### [EXERCISE DETAILS]
Please transcribe the entries that follow exactly as they stand, skipping each picture.

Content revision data

--- START ---

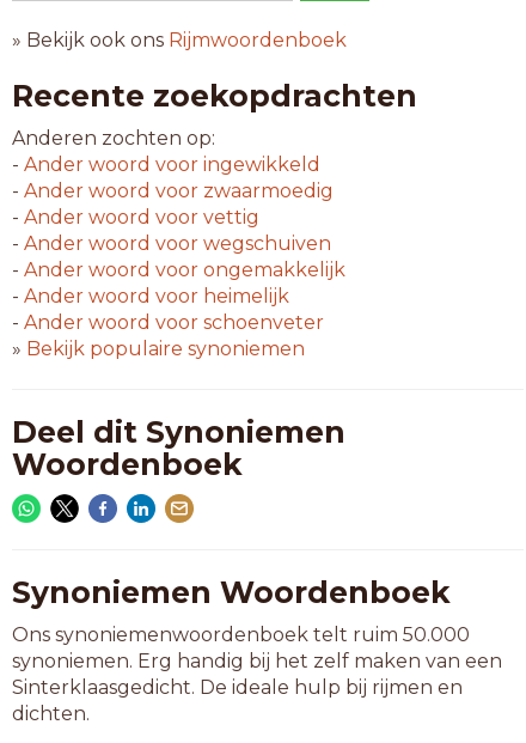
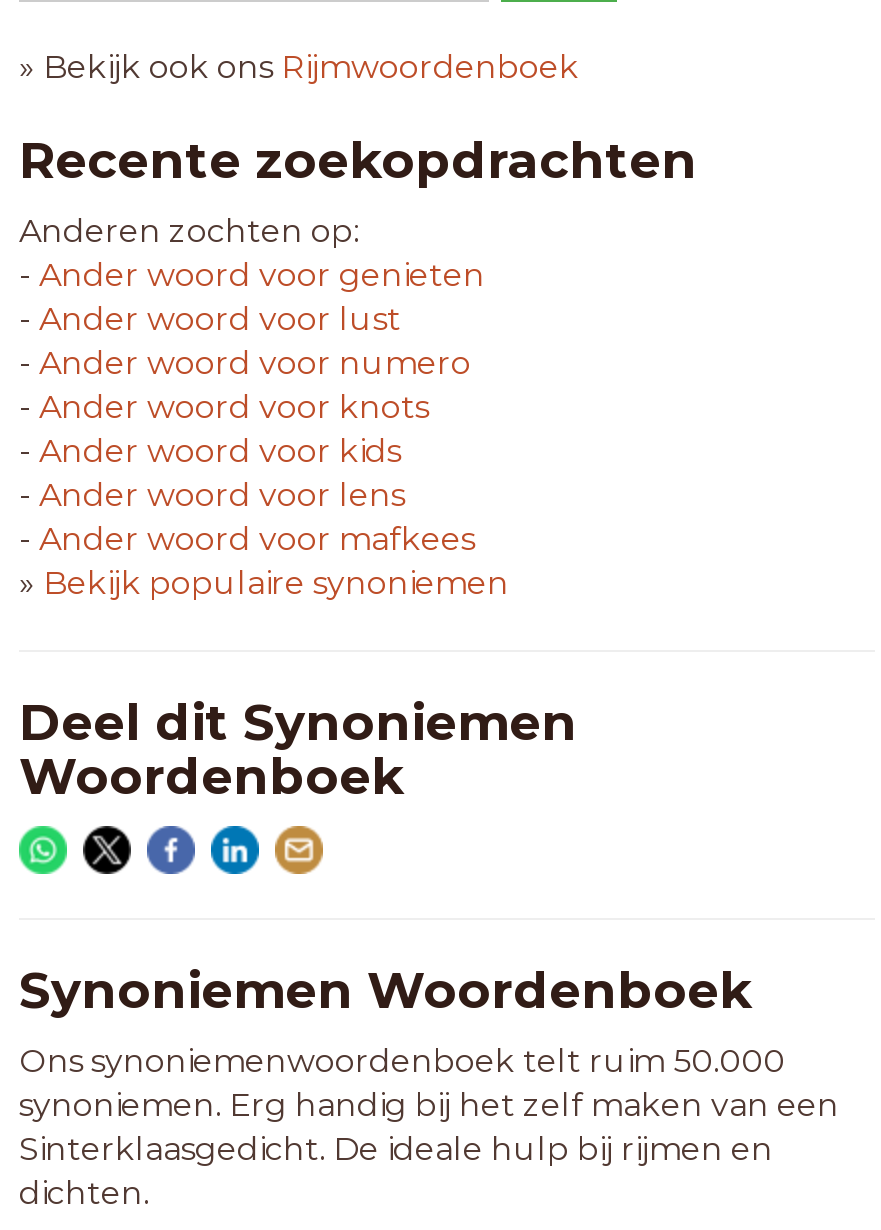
[12,153,320,176] - Ander woord voor ingewikkeld -> [19,256,485,294] - Ander woord voor genieten
[12,179,334,202] - Ander woord voor zwaarmoedig -> [19,300,401,338] - Ander woord voor lust
[12,206,259,229] - Ander woord voor vettig -> [19,344,471,382] - Ander woord voor numero
[12,232,331,255] - Ander woord voor wegschuiven -> [19,388,429,426] - Ander woord voor knots
[12,258,345,281] - Ander woord voor ongemakkelijk -> [19,432,401,470] - Ander woord voor kids
[12,285,289,307] - Ander woord voor heimelijk -> [19,476,405,514] - Ander woord voor lens
[12,311,324,334] - Ander woord voor schoenveter -> [19,520,475,558] - Ander woord voor mafkees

--- END ---

### [TASK OUTPUT]
[12,153,320,176] - Ander woord voor ingewikkeld -> [19,256,485,294] - Ander woord voor genieten
[12,179,334,202] - Ander woord voor zwaarmoedig -> [19,300,401,338] - Ander woord voor lust
[12,206,259,229] - Ander woord voor vettig -> [19,344,471,382] - Ander woord voor numero
[12,232,331,255] - Ander woord voor wegschuiven -> [19,388,429,426] - Ander woord voor knots
[12,258,345,281] - Ander woord voor ongemakkelijk -> [19,432,401,470] - Ander woord voor kids
[12,285,289,307] - Ander woord voor heimelijk -> [19,476,405,514] - Ander woord voor lens
[12,311,324,334] - Ander woord voor schoenveter -> [19,520,475,558] - Ander woord voor mafkees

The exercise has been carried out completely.